Please copy out every line in the records below that includes the word "background".

> Data excerpts:
************

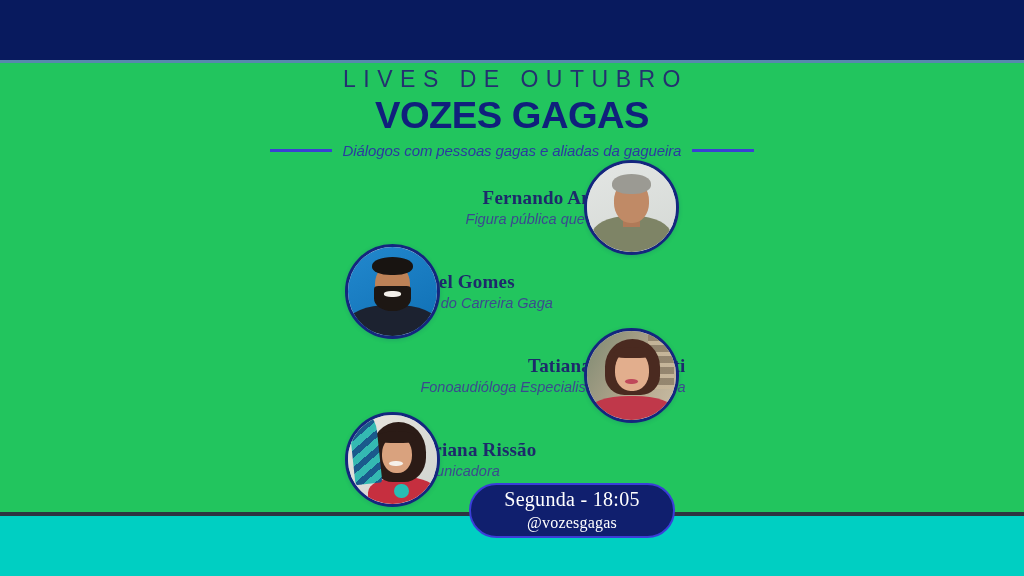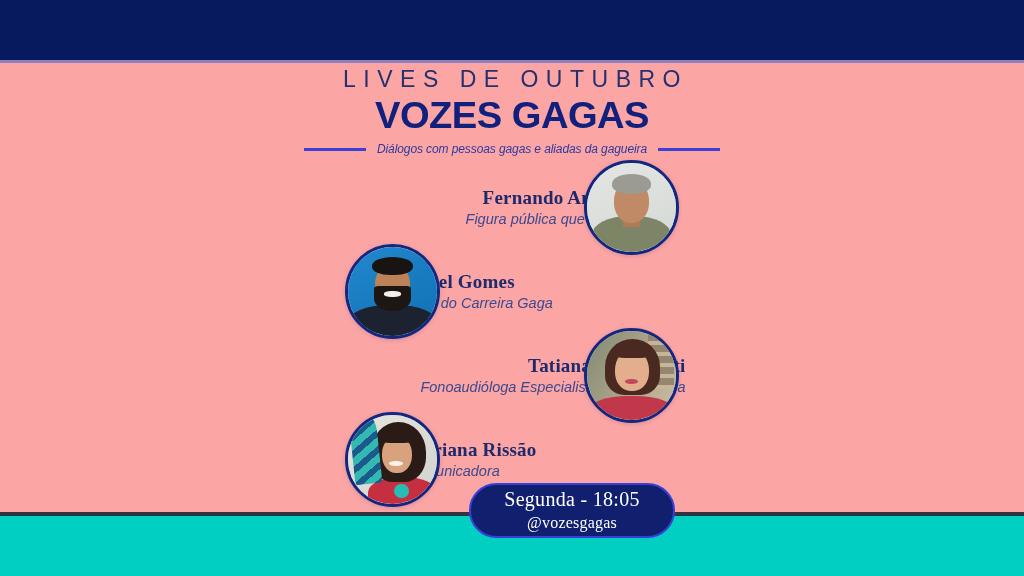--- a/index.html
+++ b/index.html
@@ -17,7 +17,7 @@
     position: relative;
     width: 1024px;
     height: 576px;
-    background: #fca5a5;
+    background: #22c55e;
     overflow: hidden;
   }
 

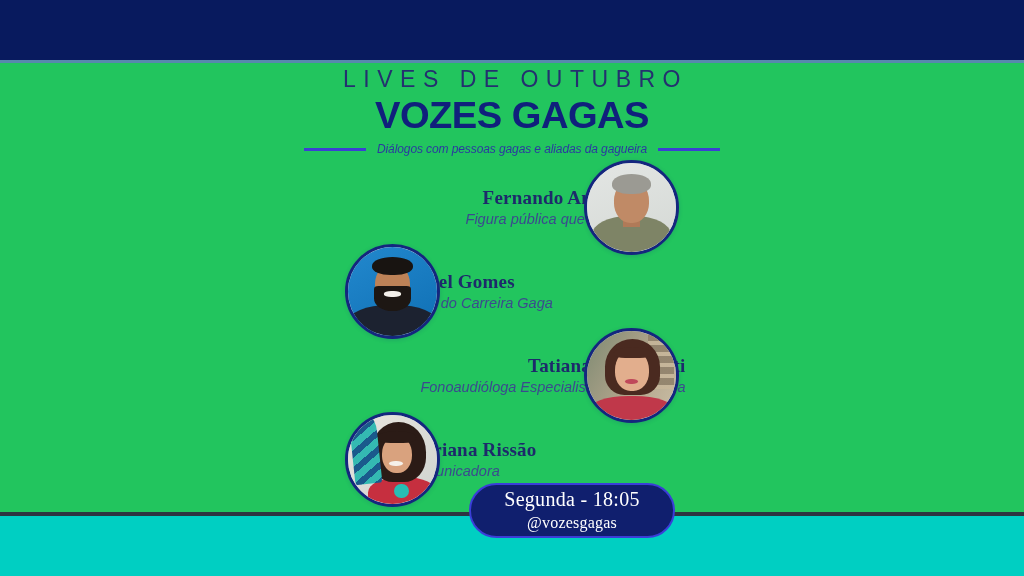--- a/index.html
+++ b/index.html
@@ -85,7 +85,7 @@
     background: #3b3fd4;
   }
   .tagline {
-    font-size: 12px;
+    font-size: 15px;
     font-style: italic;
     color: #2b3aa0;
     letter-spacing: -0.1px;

************

> Result of the task:
-    background: #fca5a5;
+    background: #22c55e;
     background: #3b3fd4;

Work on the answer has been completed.